Voice of America - July 18, 2005
Peter Heinlein
United Nations
Senior U.N. officials are hailing a milestone in the global fight against HIV/AIDS. Officials are speaking of a transformation in the way world leaders view AIDS.
The Security Council passed Resolution 1308 five years ago to increase AIDS education among U.N. peacekeepers at a time of concern about the role of peacekeeping troops in spreading the deadly virus.
There were reports that the blue-helmeted troops were bringing AIDS home from war zones from Africa to Haiti to Cambodia, as well as spreading it among civilian populations they were sent to protect.
But there was relatively little awareness of what the UN Security Council could do about it. On the fifth anniversary of resolution 1308's adoption, U.N. peacekeeping chief Jean-Marie Guehenno noted the revolution it triggered in attitudes toward AIDS.
"That landmark resolution, which to be frank, some of us initially wondered whether it belonged on the agenda of the Security Council, turns out to have provided the jolt we desperately needed," Mr. Guehenno says. "In retrospect, at that time, AIDS was not sufficiently on the radar of the Department of Peacekeeping Operations. It deserved to be. It certainly is now."

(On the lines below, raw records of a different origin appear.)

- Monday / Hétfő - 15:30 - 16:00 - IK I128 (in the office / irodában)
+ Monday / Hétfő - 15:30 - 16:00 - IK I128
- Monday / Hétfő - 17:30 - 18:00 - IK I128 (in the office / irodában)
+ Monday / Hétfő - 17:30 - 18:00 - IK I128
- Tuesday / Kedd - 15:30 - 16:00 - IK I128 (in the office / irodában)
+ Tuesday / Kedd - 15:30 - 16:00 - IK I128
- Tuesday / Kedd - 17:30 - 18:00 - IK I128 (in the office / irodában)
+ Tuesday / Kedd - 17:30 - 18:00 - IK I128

Mr. Guehenno says awareness of the danger of AIDS is now being impressed on all the 66-thousand uniformed U.N. troops and 13,000 international civilians and police serving in the 17 peacekeeping operations worldwide.

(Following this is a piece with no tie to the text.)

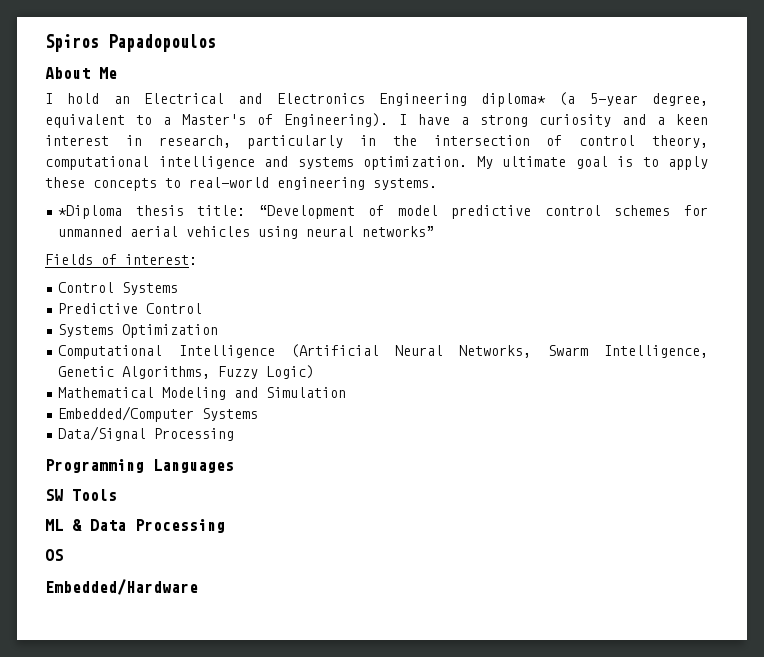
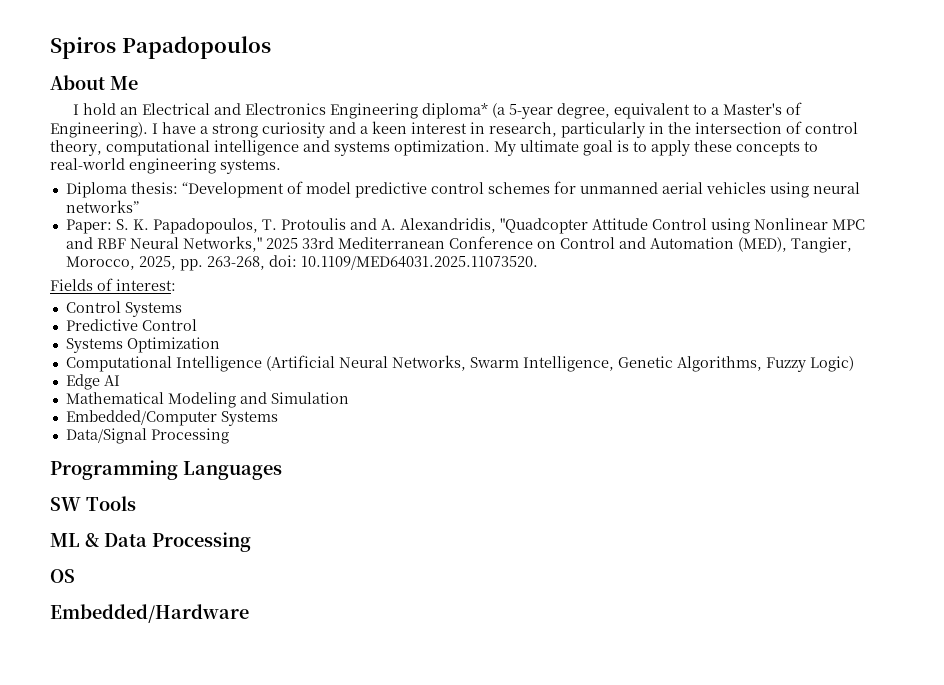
- *Diploma thesis title: “Development of model predictive control schemes for unmanned aerial vehicles using neural networks”
+ Diploma thesis: “Development of model predictive control schemes for unmanned aerial vehicles using neural networks”
+ Paper: S. K. Papadopoulos, T. Protoulis and A. Alexandridis, "Quadcopter Attitude Control using Nonlinear MPC and RBF Neural Networks," 2025 33rd Mediterranean Conference on Control and Automation (MED), Tangier, Morocco, 2025, pp. 263-268, doi: 10.1109/MED64031.2025.11073520.
+ Edge AI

Dr. Peter Piot, director of the U.N. AIDS campaign, said one million AIDS awareness cards are being distributed in 13 languages to peacekeepers and national security forces.

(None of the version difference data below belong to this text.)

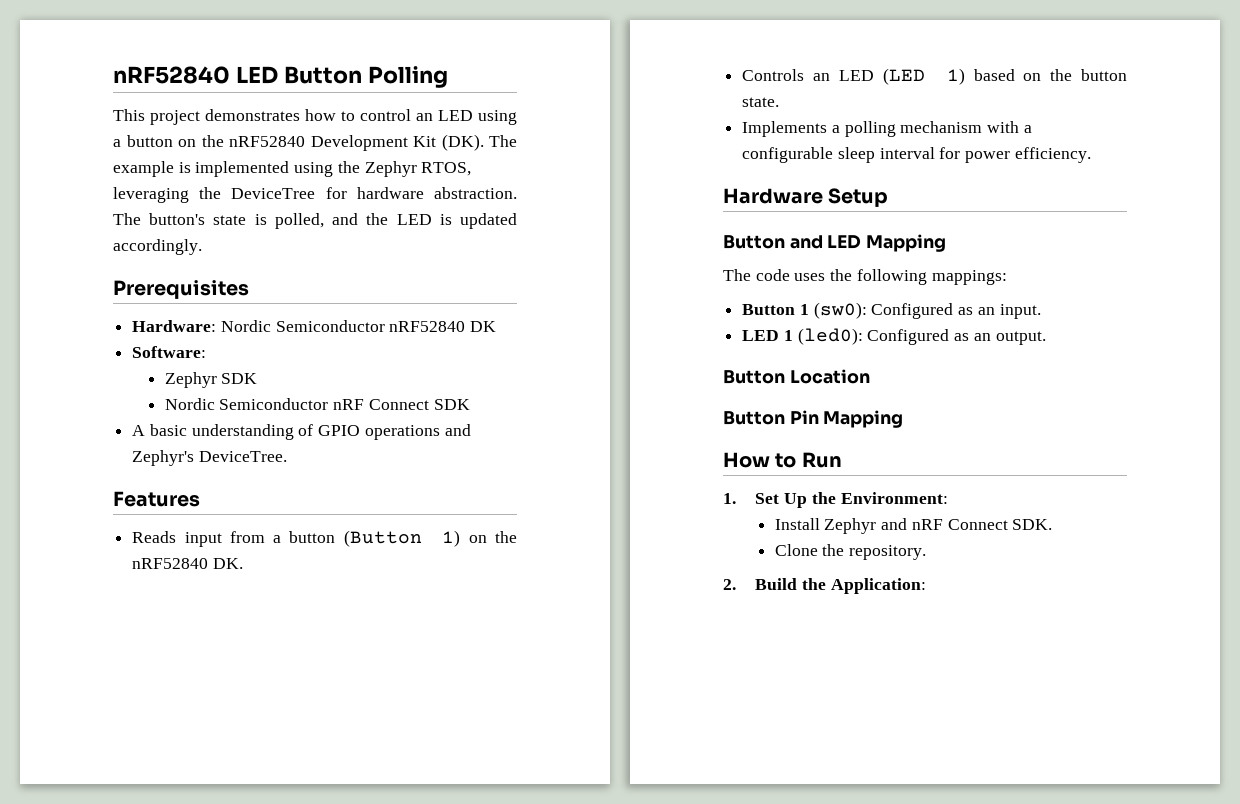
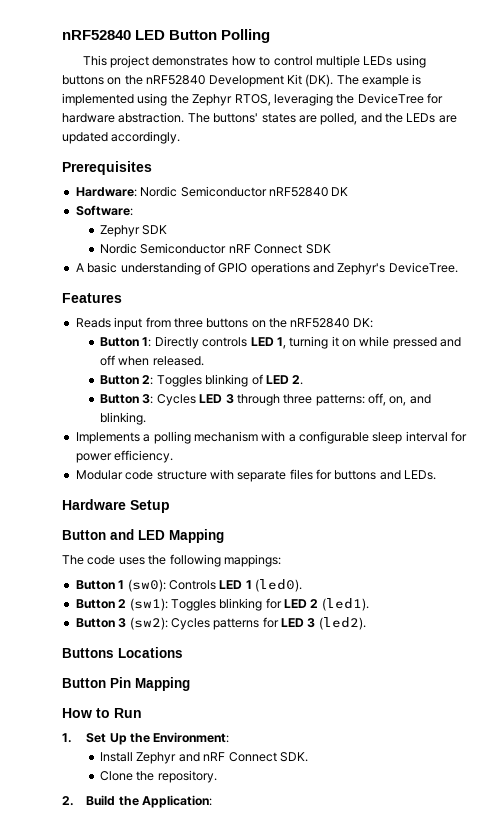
- This project demonstrates how to control an LED using a button on the nRF52840 Development Kit (DK). The example is implemented using the Zephyr RTOS, leveraging the DeviceTree for hardware abstraction.
+ This project demonstrates how to control multiple LEDs using buttons on the nRF52840 Development Kit (DK). The example is implemented using the Zephyr RTOS, leveraging the DeviceTree for hardware abstraction.
- The button's state is polled, and the LED is updated accordingly.
+ The buttons' states are polled, and the LEDs are updated accordingly.
- Reads input from a button (Button 1) on the nRF52840 DK.
- Controls an LED (LED 1) based on the button state.
+ Reads input from three buttons on the nRF52840 DK:
+ Button 1: Directly controls LED 1, turning it on while pressed and off when released.
+ Button 2: Toggles blinking of LED 2.
+ Button 3: Cycles LED 3 through three patterns: off, on, and blinking.
+ Modular code structure with separate files for buttons and LEDs.
- Button 1 (sw0): Configured as an input.
- LED 1 (led0): Configured as an output.
- Button Location
+ Button 1 (sw0): Controls LED 1 (led0).
+ Button 2 (sw1): Toggles blinking for LED 2 (led1).
+ Button 3 (sw2): Cycles patterns for LED 3 (led2).
+ Buttons Locations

He told the Security Council resolution 1308 has transformed the anti-AIDS fight.
"Transformation, because many now view AIDS as a threat to national security and stability rather than to development and public health alone," Dr. Piot says.
Former U.S. Ambassador to the United Nations Richard Holbrooke returned to the Council chamber to mark the five years of progress since 1308's adoption. Mr. Holbrooke, now in private business, contrasted the progress in AIDS awareness with what he called the "empty rhetoric" that often characterizes the U.N. response to crises.
"Five years ago, when we began this process, U.N. peacekeepers were bringing AIDS to regions and taking it home with them," Mr. Holbrooke says. "As the Finns found out in Namibia, and as happened all over Africa and Cambodia. I saw it with my own eyes in 1992, with the U.N. in Cambodia, and the U.N. was in denial."
Despite the progress, U.N. official say there is still a long way to go in the fight against HIV/AIDS.
Dr. Piot, the UNAIDS chief, says even with a five fold increase in spending on the AIDS fight in the past five years, more people became infected with HIV, and more people died of AIDS last year than in any previous year.